Exercise goal:
Write each of the records out again exactly.

Supplied information:
────────

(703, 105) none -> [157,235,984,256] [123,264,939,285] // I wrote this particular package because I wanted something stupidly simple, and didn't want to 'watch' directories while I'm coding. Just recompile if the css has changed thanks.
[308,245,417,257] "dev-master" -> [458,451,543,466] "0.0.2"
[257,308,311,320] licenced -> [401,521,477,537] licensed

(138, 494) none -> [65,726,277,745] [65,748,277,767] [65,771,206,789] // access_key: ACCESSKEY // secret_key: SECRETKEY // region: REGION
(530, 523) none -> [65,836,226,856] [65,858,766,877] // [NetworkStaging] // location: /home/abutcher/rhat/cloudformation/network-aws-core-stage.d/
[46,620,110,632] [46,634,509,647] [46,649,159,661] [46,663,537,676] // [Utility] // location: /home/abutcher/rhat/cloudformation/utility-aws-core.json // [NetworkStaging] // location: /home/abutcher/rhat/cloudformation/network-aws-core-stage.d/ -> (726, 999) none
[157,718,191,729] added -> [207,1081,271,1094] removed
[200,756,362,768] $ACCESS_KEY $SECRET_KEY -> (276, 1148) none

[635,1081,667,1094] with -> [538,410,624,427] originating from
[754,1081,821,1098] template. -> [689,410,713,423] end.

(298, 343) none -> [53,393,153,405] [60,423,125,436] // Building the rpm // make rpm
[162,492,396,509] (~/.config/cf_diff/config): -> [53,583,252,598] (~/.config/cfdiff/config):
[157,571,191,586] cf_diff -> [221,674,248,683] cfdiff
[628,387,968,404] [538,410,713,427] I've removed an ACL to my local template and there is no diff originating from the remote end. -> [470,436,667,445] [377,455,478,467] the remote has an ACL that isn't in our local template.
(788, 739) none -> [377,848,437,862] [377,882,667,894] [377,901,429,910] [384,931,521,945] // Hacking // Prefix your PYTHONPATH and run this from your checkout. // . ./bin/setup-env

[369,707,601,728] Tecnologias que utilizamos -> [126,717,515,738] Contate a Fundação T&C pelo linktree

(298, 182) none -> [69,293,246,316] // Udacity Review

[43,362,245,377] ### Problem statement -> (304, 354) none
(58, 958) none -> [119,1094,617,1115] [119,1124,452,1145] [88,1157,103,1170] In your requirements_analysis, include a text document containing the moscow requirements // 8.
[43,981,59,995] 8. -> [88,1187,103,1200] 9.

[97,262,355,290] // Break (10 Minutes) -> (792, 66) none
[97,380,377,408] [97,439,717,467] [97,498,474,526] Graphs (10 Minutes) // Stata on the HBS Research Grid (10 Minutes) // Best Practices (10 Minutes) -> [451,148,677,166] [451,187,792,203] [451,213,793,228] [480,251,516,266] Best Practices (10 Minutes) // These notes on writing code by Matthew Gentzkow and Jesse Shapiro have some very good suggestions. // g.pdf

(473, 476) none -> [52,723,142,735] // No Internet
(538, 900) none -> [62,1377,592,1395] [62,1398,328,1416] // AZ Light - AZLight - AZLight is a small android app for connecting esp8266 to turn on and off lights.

────────

Output of the exercise:
(703, 105) none -> [157,235,984,256] [123,264,939,285] // I wrote this particular package because I wanted something stupidly simple, and didn't want to 'watch' directories while I'm coding. Just recompile if the css has changed thanks.
[308,245,417,257] "dev-master" -> [458,451,543,466] "0.0.2"
[257,308,311,320] licenced -> [401,521,477,537] licensed

(138, 494) none -> [65,726,277,745] [65,748,277,767] [65,771,206,789] // access_key: ACCESSKEY // secret_key: SECRETKEY // region: REGION
(530, 523) none -> [65,836,226,856] [65,858,766,877] // [NetworkStaging] // location: /home/abutcher/rhat/cloudformation/network-aws-core-stage.d/
[46,620,110,632] [46,634,509,647] [46,649,159,661] [46,663,537,676] // [Utility] // location: /home/abutcher/rhat/cloudformation/utility-aws-core.json // [NetworkStaging] // location: /home/abutcher/rhat/cloudformation/network-aws-core-stage.d/ -> (726, 999) none
[157,718,191,729] added -> [207,1081,271,1094] removed
[200,756,362,768] $ACCESS_KEY $SECRET_KEY -> (276, 1148) none

[635,1081,667,1094] with -> [538,410,624,427] originating from
[754,1081,821,1098] template. -> [689,410,713,423] end.

(298, 343) none -> [53,393,153,405] [60,423,125,436] // Building the rpm // make rpm
[162,492,396,509] (~/.config/cf_diff/config): -> [53,583,252,598] (~/.config/cfdiff/config):
[157,571,191,586] cf_diff -> [221,674,248,683] cfdiff
[628,387,968,404] [538,410,713,427] I've removed an ACL to my local template and there is no diff originating from the remote end. -> [470,436,667,445] [377,455,478,467] the remote has an ACL that isn't in our local template.
(788, 739) none -> [377,848,437,862] [377,882,667,894] [377,901,429,910] [384,931,521,945] // Hacking // Prefix your PYTHONPATH and run this from your checkout. // . ./bin/setup-env

[369,707,601,728] Tecnologias que utilizamos -> [126,717,515,738] Contate a Fundação T&C pelo linktree

(298, 182) none -> [69,293,246,316] // Udacity Review

[43,362,245,377] ### Problem statement -> (304, 354) none
(58, 958) none -> [119,1094,617,1115] [119,1124,452,1145] [88,1157,103,1170] In your requirements_analysis, include a text document containing the moscow requirements // 8.
[43,981,59,995] 8. -> [88,1187,103,1200] 9.

[97,262,355,290] // Break (10 Minutes) -> (792, 66) none
[97,380,377,408] [97,439,717,467] [97,498,474,526] Graphs (10 Minutes) // Stata on the HBS Research Grid (10 Minutes) // Best Practices (10 Minutes) -> [451,148,677,166] [451,187,792,203] [451,213,793,228] [480,251,516,266] Best Practices (10 Minutes) // These notes on writing code by Matthew Gentzkow and Jesse Shapiro have some very good suggestions. // g.pdf

(473, 476) none -> [52,723,142,735] // No Internet
(538, 900) none -> [62,1377,592,1395] [62,1398,328,1416] // AZ Light - AZLight - AZLight is a small android app for connecting esp8266 to turn on and off lights.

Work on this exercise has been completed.